Sunday, March 16, 2008

Mughniyeh in Nasiryah Iraq

According to the Lebanese al-Akhbar daily, unknown gunmen in Iraq launched rockets on a US base bearing photos of ‘Imad Mughniyeh, the Hizbollah military commander who was assassinated in Damascus last month.


The paper said that the unidentified group launched four 122-mm Grad missiles on the Tulail base, west of Nasiriya, and that when the police reached the launching site, several unused missiles were found bearing photos of Mughniyeh and “slogans calling for revenge on the Americans and their collaborators,” a “security source” said. The rocket attack was part of several targeting US bases around Nasiriya on Wednesday, including six missiles that were launched from the Bu Fayyad area, which hit the local US base killing three soldiers.


In other news, Az-Zaman reported that hundreds of Iraqis marched in the funeral of Chaledean Archbishop, Bulus Rahho, near the northern city of Mosul. Rahho was found dead two weeks after his abduction, in what seemed to be an attempt to extort the Chaledean community and church. Allegedly, the abductors had contacted Rahho’s family, demanding a Million-dollar ransom, but Police sources denied to Az-Zaman any knowledge of financial negotiations with the kidnappers.


The cleric’s body bore no gunshot wounds, and the paper quoted clerical officials who said that “the cause of death remains undetermined.” Muslim clergymen participated in the funeral, Az-Zaman added, while government officials were notably absent.
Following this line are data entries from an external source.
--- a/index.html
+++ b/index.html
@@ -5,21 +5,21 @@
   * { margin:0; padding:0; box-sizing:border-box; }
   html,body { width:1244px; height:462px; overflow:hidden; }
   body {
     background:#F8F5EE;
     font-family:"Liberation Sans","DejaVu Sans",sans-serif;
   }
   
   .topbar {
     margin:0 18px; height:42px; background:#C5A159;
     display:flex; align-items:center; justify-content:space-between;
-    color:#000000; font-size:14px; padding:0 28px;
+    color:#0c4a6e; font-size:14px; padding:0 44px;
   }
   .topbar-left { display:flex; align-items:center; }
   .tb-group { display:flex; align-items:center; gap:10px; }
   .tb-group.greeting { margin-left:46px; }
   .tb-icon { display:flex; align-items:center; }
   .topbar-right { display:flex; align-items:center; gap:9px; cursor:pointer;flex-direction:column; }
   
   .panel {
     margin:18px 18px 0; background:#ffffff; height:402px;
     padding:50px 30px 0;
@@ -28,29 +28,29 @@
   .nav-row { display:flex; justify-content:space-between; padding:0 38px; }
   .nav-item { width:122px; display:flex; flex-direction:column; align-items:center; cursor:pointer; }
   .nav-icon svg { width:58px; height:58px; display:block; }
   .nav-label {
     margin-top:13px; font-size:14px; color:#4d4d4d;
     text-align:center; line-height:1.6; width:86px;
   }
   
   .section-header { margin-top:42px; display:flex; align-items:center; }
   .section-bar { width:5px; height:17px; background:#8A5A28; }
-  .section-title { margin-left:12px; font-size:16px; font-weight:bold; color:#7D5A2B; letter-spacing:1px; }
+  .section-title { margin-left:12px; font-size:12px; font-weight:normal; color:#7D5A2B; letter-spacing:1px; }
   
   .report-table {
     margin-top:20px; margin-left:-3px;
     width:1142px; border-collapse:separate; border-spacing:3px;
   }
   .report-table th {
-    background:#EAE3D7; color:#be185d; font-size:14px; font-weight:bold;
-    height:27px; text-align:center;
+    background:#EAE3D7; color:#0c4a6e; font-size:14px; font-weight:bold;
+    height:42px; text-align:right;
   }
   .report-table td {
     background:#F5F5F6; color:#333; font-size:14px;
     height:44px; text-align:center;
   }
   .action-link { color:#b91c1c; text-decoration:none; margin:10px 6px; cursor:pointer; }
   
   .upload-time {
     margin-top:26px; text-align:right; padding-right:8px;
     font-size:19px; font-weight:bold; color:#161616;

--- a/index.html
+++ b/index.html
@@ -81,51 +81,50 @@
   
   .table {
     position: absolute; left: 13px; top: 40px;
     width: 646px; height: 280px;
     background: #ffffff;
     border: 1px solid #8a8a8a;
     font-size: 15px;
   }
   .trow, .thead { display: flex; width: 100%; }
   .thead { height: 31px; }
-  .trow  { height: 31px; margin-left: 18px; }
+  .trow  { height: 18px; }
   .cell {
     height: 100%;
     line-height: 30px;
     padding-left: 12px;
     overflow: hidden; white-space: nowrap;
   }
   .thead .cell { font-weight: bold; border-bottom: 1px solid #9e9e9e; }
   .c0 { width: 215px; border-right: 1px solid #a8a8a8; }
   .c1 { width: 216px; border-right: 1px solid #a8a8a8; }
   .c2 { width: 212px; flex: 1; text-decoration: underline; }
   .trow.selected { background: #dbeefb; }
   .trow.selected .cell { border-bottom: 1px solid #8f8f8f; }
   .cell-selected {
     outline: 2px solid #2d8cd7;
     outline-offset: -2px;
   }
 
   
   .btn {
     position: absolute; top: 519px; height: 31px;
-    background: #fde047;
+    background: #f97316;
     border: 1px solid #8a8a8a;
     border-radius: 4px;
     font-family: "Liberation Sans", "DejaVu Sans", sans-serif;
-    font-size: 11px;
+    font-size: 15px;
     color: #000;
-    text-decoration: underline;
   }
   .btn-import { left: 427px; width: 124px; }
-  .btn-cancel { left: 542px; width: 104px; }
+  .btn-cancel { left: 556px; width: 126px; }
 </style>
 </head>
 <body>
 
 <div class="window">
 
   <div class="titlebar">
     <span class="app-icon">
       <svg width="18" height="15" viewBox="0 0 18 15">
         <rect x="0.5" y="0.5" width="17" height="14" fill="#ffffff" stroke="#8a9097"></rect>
Reportedly, Rahho’s family asked the police not to provide protection to the procession, in what the paper described as “a protest over the Police’s failure to track the kidnappers ... and save Rahho.”


Lastly, according to al-Quds al-‘Arabi, the President of the Kurdistan Region, Mas’ud al-Barzani, called upon Arab states to “acknowledge the Kurdish Nation after centuries of denial.” Barzani’s comments came at the final session of the Arab Parliamentary Conference, which was hosted in Arbil. The Kurdish leader asked “the peoples of the Arab Nation ... to understand the suffering of the Kurdish Nation,” adding that “constructive dialogue” should be established between the Kurds, Turks and Iranians “to prevent the rise of violence and wars in the region.”